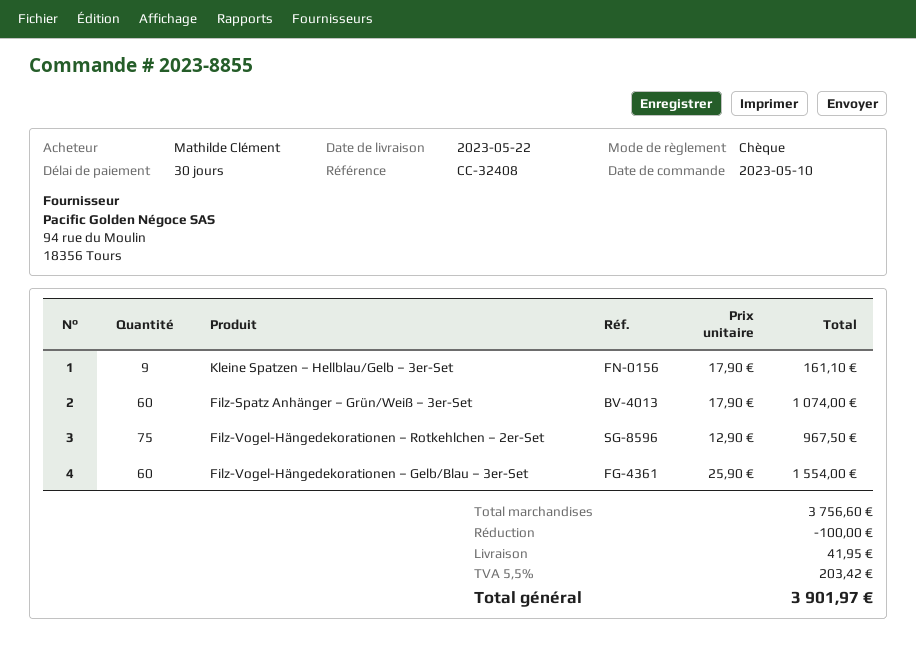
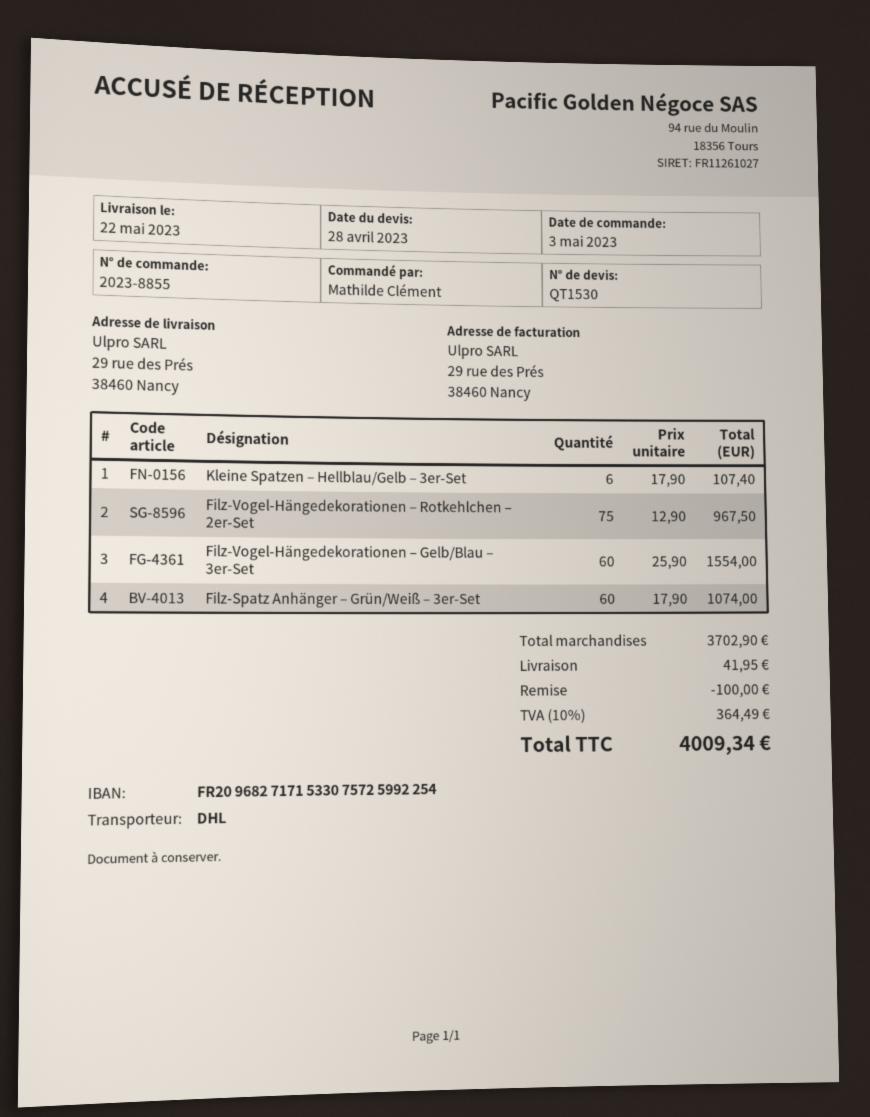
order date: 2023-05-10 -> 2023-05-03
Kleine Spatzen – Hellblau/Gelb – 3er-Set: 9 x 17.90 = 161.10 -> 6 x 17.90 = 107.40
subtotal: 3756.60 -> 3702.90
tax: 5.5% = 203.42 -> 10% = 364.49
total: 3901.97 -> 4009.34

-- -- --

**Task to carry out**: If an entry above contains a picture, leave that picture out and copy everything else exactly.

**Exercise output**:
order date: 2023-05-10 -> 2023-05-03
Kleine Spatzen – Hellblau/Gelb – 3er-Set: 9 x 17.90 = 161.10 -> 6 x 17.90 = 107.40
subtotal: 3756.60 -> 3702.90
tax: 5.5% = 203.42 -> 10% = 364.49
total: 3901.97 -> 4009.34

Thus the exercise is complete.